#### YOUR GOAL
Please retype the entries exactly as they stand, leaving out any pictures.

#### DATA SHOWN
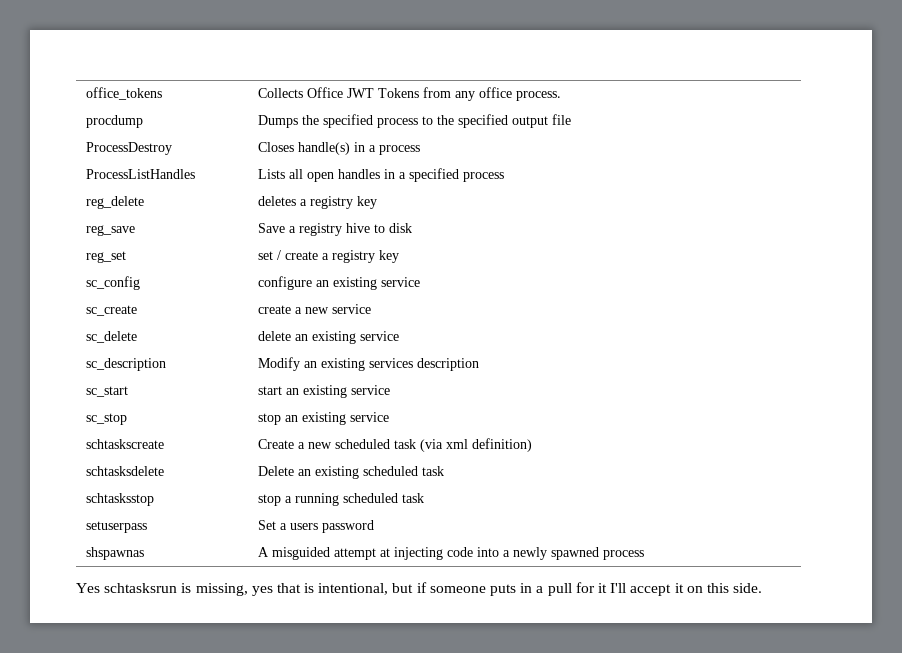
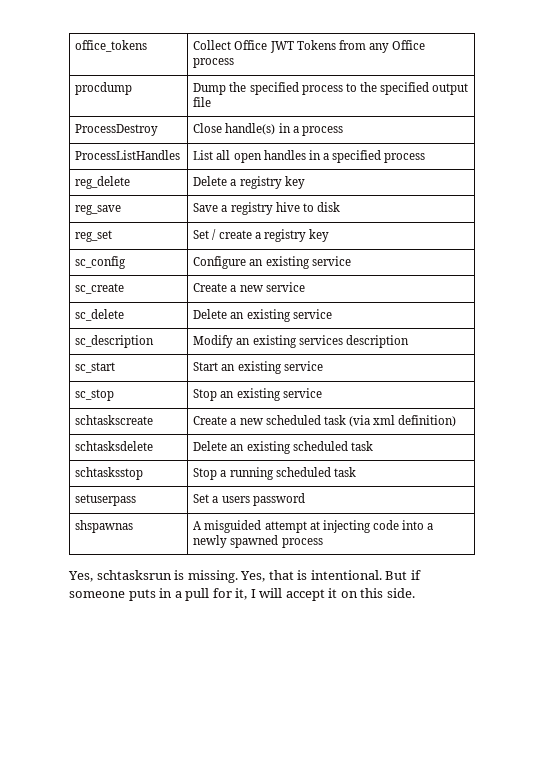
- office_tokens | Collects Office JWT Tokens from any office process.
+ office_tokens | Collect Office JWT Tokens from any Office process
- procdump | Dumps the specified process to the specified output file
+ procdump | Dump the specified process to the specified output file
- ProcessDestroy | Closes handle(s) in a process
+ ProcessDestroy | Close handle(s) in a process
- ProcessListHandles | Lists all open handles in a specified process
+ ProcessListHandles | List all open handles in a specified process
- reg_delete | deletes a registry key
+ reg_delete | Delete a registry key
- reg_set | set / create a registry key
+ reg_set | Set / create a registry key
- sc_config | configure an existing service
+ sc_config | Configure an existing service
- sc_create | create a new service
+ sc_create | Create a new service
- sc_delete | delete an existing service
+ sc_delete | Delete an existing service
- sc_start | start an existing service
+ sc_start | Start an existing service
- sc_stop | stop an existing service
+ sc_stop | Stop an existing service
- schtasksstop | stop a running scheduled task
+ schtasksstop | Stop a running scheduled task
- Yes schtasksrun is missing, yes that is intentional, but if someone puts in a pull for it I'll accept it on this side.
+ Yes, schtasksrun is missing. Yes, that is intentional. But if someone puts in a pull for it, I will accept it on this side.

#### ANSWER AREA
- office_tokens | Collects Office JWT Tokens from any office process.
+ office_tokens | Collect Office JWT Tokens from any Office process
- procdump | Dumps the specified process to the specified output file
+ procdump | Dump the specified process to the specified output file
- ProcessDestroy | Closes handle(s) in a process
+ ProcessDestroy | Close handle(s) in a process
- ProcessListHandles | Lists all open handles in a specified process
+ ProcessListHandles | List all open handles in a specified process
- reg_delete | deletes a registry key
+ reg_delete | Delete a registry key
- reg_set | set / create a registry key
+ reg_set | Set / create a registry key
- sc_config | configure an existing service
+ sc_config | Configure an existing service
- sc_create | create a new service
+ sc_create | Create a new service
- sc_delete | delete an existing service
+ sc_delete | Delete an existing service
- sc_start | start an existing service
+ sc_start | Start an existing service
- sc_stop | stop an existing service
+ sc_stop | Stop an existing service
- schtasksstop | stop a running scheduled task
+ schtasksstop | Stop a running scheduled task
- Yes schtasksrun is missing, yes that is intentional, but if someone puts in a pull for it I'll accept it on this side.
+ Yes, schtasksrun is missing. Yes, that is intentional. But if someone puts in a pull for it, I will accept it on this side.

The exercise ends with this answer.